Database implementation
We designed and implemented RNAiAtlas using Model View Controller (MVC) Zend Framework as back-end component. MySQL was used as the underlying relational database to store the library information and the related analysis results. At the front end, Apache Server 2.2.x is deployed to handle user requests and to forward them directly to controllers. To provide a user-friendly front-end, JavaScript and AJAX (Asynchronous Javascript and XML) as jQuery framework were adopted to program the client-side functionality and Cytoscape Web was used to create the interactive network components. All source code development was performed in Eclipse v3.6.0 (http://www.eclipse.org).
On-target analysis was performed using a custom design/evaluation pipeline, HCDC-KNIME (22).
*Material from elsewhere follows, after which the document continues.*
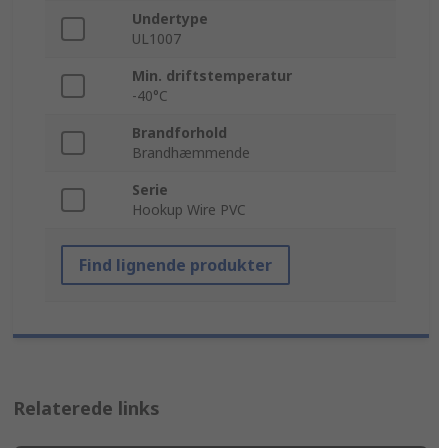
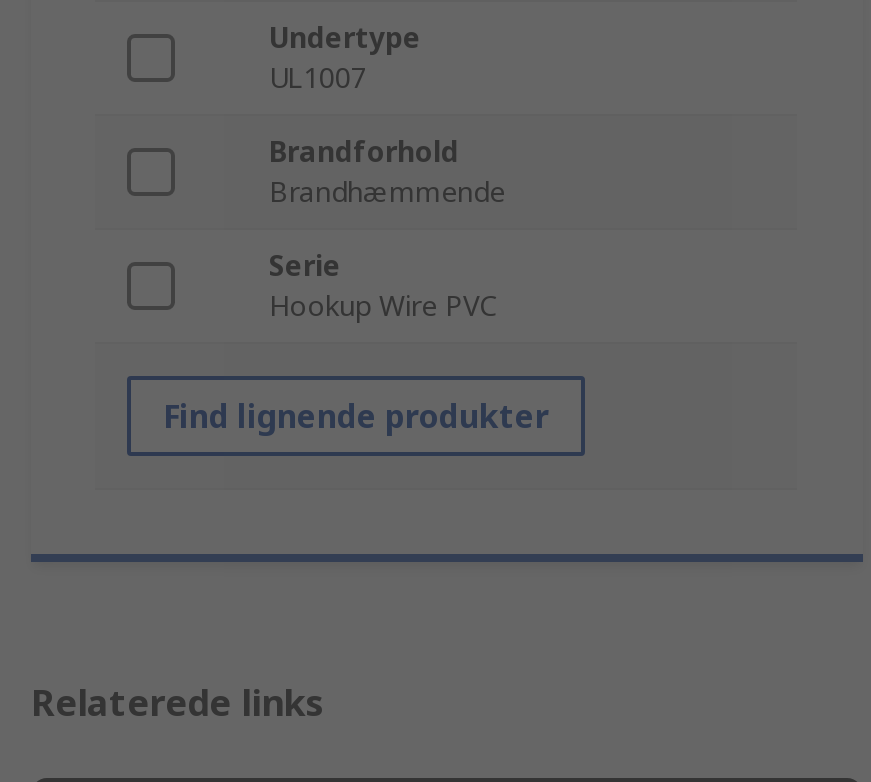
- Min. driftstemperatur
- -40°C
Conclusion and future perspectives
To our knowledge, today this database is the largest collection of human siRNA reagents and their latest annotation, specificity information and off-targets connections. It was designed to assist experimentalists in determining which siRNA to use to inhibit their gene of interest or to check design quality for existing siRNAs. It is difficult to investigate information about siRNA constructs that failed or had poor knockdown without comprehensive bioinformatics analysis results integrated into database system. As more siRNAs are verified or new libraries will be available, this database will become increasingly useful for improving new siRNA design tools. Another future plan is to add and visualize secondary structure of siRNAs and their binding energy as a new parameter for specificity verification. The database design is prepared for import of other/additional RNAi (siRNA, shRNA, miRNA) libraries from other species. Currently for licensing reasons the siRNA reagents are identified by siRNA ID in the database. Sequences are password protected and available to users having access to the corresponding library license.
Funding
ETH Zurich Research Grants (ETH/0-20656-10 to UK), Switzerland.
Conflict of interest. None declared.
Acknowledgements
We are grateful to Andreas Kaufmann, Andreas Vonderheit for consultancy in RNAi field.